Na literatura, alguns artigos relacionam uso de imunização passiva contra VSR e índices de SR. Simões et al.12 descrevem que o uso de Palivizumabe reduziu incidência de SR em uma coorte não randomizada de prematuros com IG menor de 36 semanas sem doença pulmonar crônica. Porém, quando se avaliou a informação de atopia na família, em outro artigo15 do mesmo grupo de estudo, os autores verificaram redução dos índices de SR somente nas crianças sem história familiar de atopia. Yoshihara et al.14 também mostraram menores índices de SR num estudo observacional com prematuros de 33-35 semanas de gestação, cujo desfecho era a SR avaliada em consultas médicas. Blanken et al.13 conduziram um estudo randomizado no qual houve redução de dias de sibilância no primeiro ano de vida de prematuros que receberam imunização passiva, sem comorbidades, porém Scheltema et al.16 reavaliaram essa mesma coorte e mostraram não haver alteração sobre o risco de asma ou função pulmonar aos seis anos de vida em relação ao uso de Palivizumabe. A Academia Americana de Pediatria, em suas diretrizes para uso do Palivizumabe, ressalta seu importante papel na redução de infecção grave pelo VSR, porém, com base nos artigos descritos acima, recomenda que a profilaxia não seja usada com o objetivo de reduzir episódios de SR subsequente nem para prevenção de asma.11

A análise multivariada definiu que dermatite atópica, alergia alimentar na criança, IG menor do que 28 semanas e convivência com mais que duas crianças foram fatores de risco para SR. Este trabalho confirmou que a atopia é fator de risco associado a SR.
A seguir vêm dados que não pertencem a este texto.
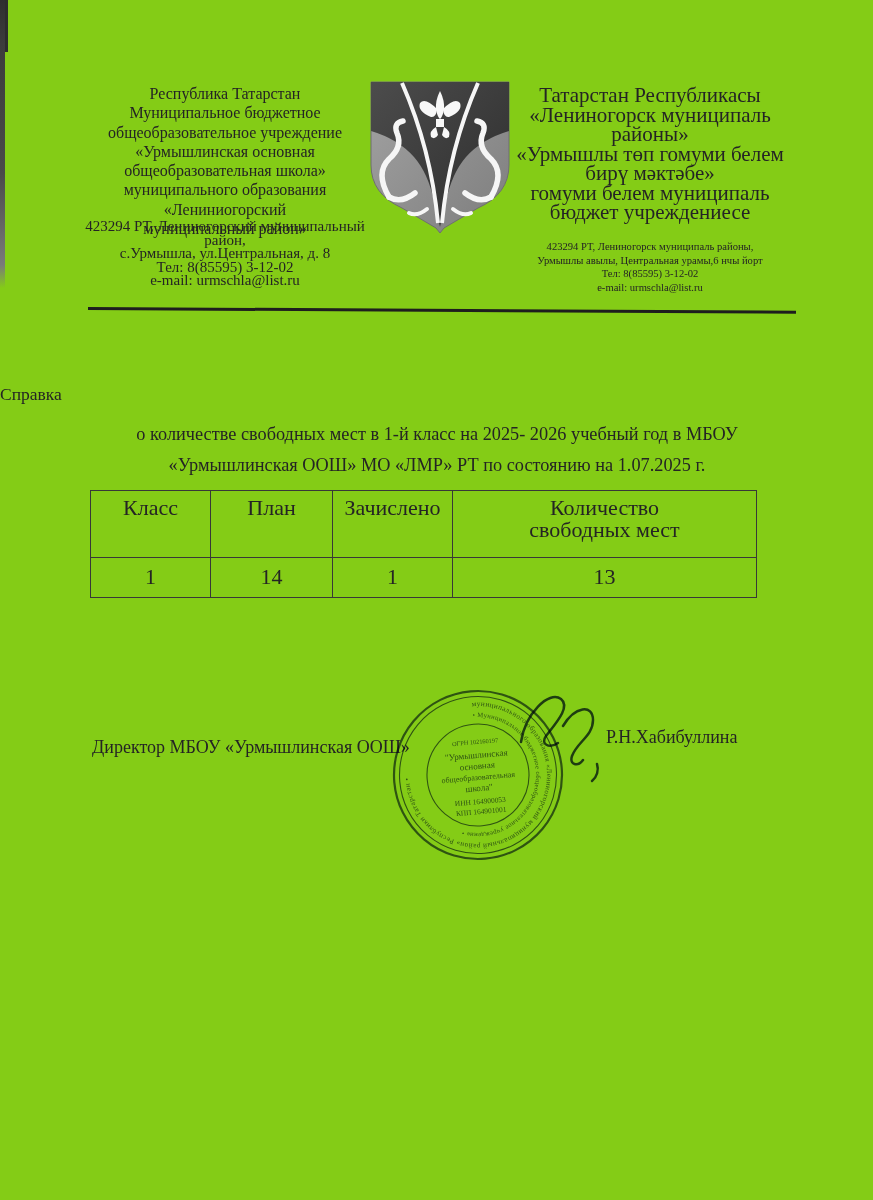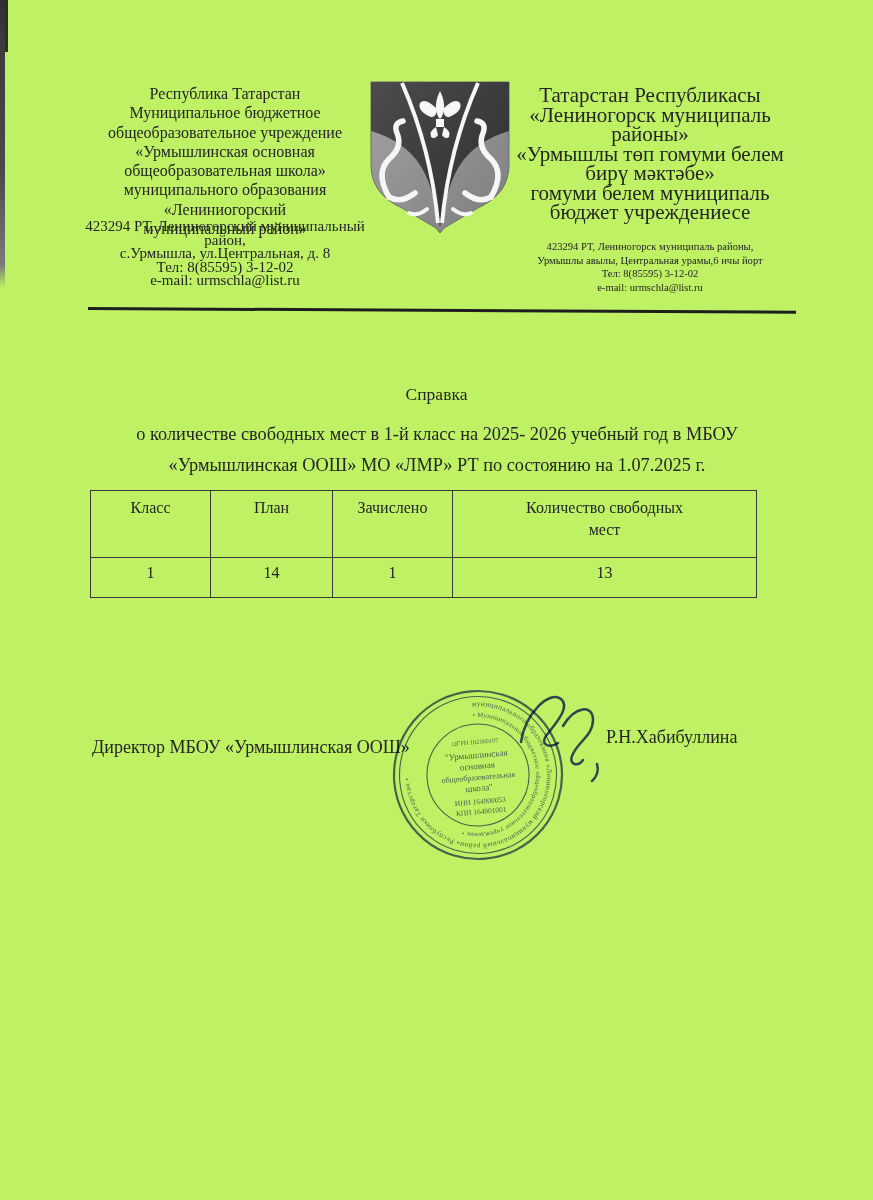"Республика Татарстан" .page { background: #bef264 -> #84cc16 }
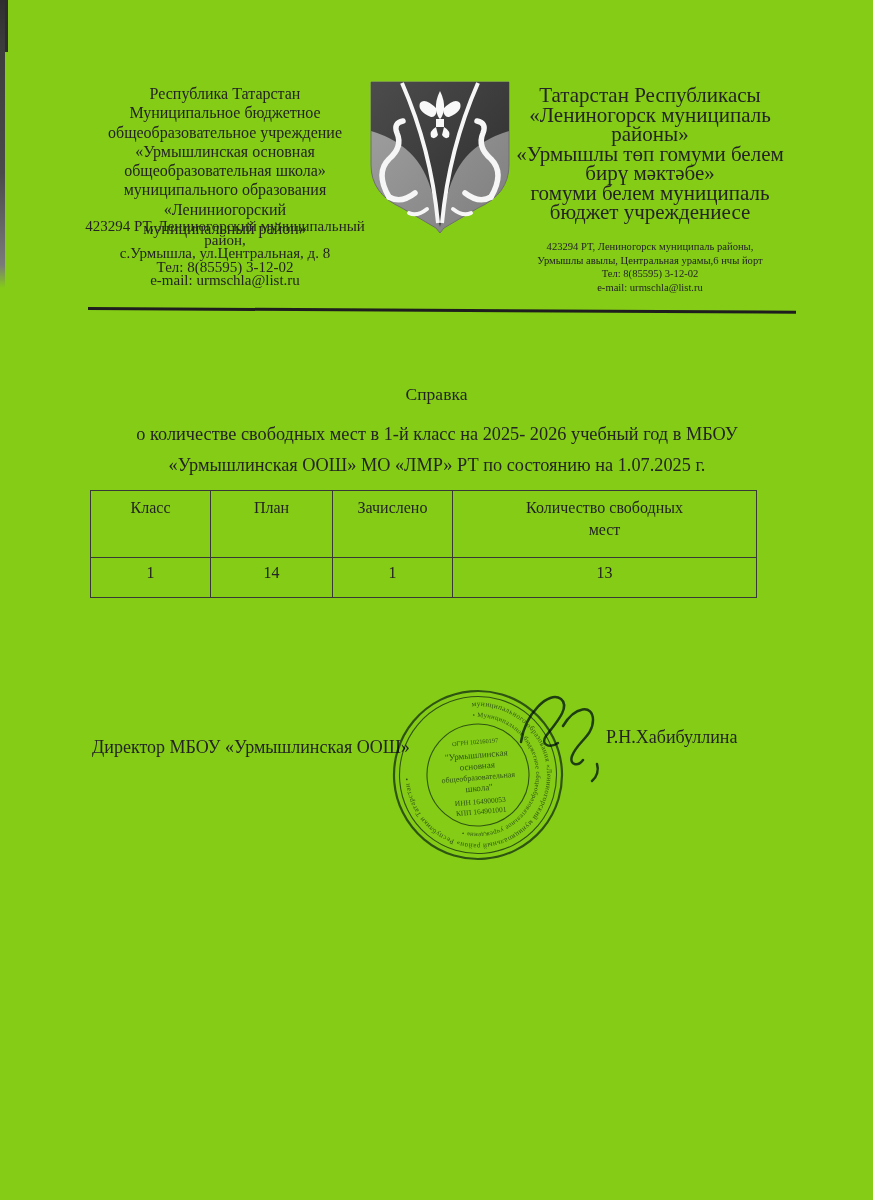"Справка" .doc-title { text-align: center -> none }
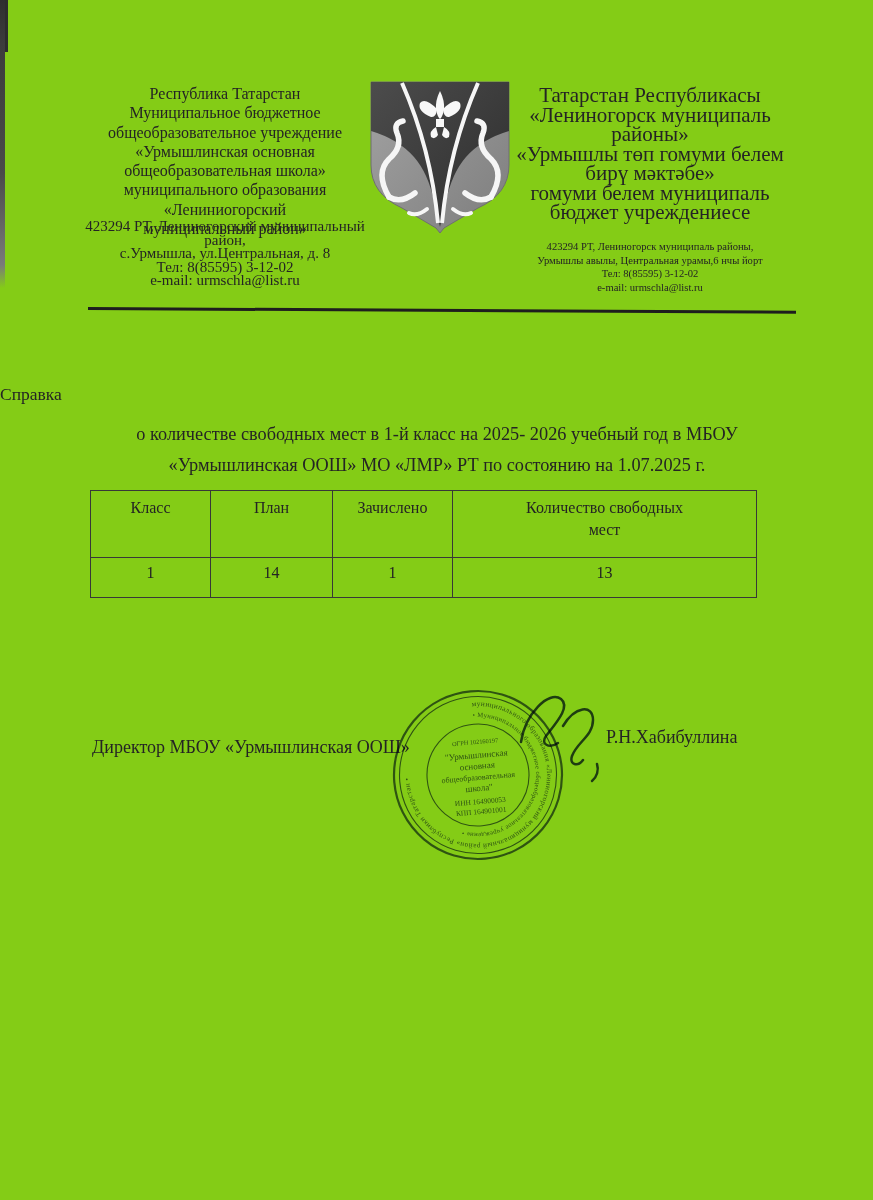"Класс" table.vac { font-size: 16px -> 22px }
O menor calibre de vias aéreas relacionado à IG também é um dos principais fatores de risco associados a SR, como demonstrado por outros autores.15,18,19 Isso é confirmado pela maior prevalência de SR nas crianças com menor idade gestacional, mesmo protegidas da infecção grave por VSR, pelo uso da imunização passiva contra o VSR.

A prevalência e os fatores de risco associados a SR podem variar, apesar do uso de instrumentos padronizados em populações semelhantes, demonstram que existe interferência de genética, fatores ambientais e culturais de cada população estudada.

Como limitação do estudo, não foi analisada a relação entre gravidade das crises de sibilância e evolução com SR, por não haver documentação da presença do VSR como agente causal nesses eventos.

O número de crianças cujos responsáveis não foram entrevistados ocorreu por haver grande dificuldade de localizá-las a partir dos telefones de contato registrados no CAISM e no CRIE, cadastros efetuados dois a três anos antes das entrevistas.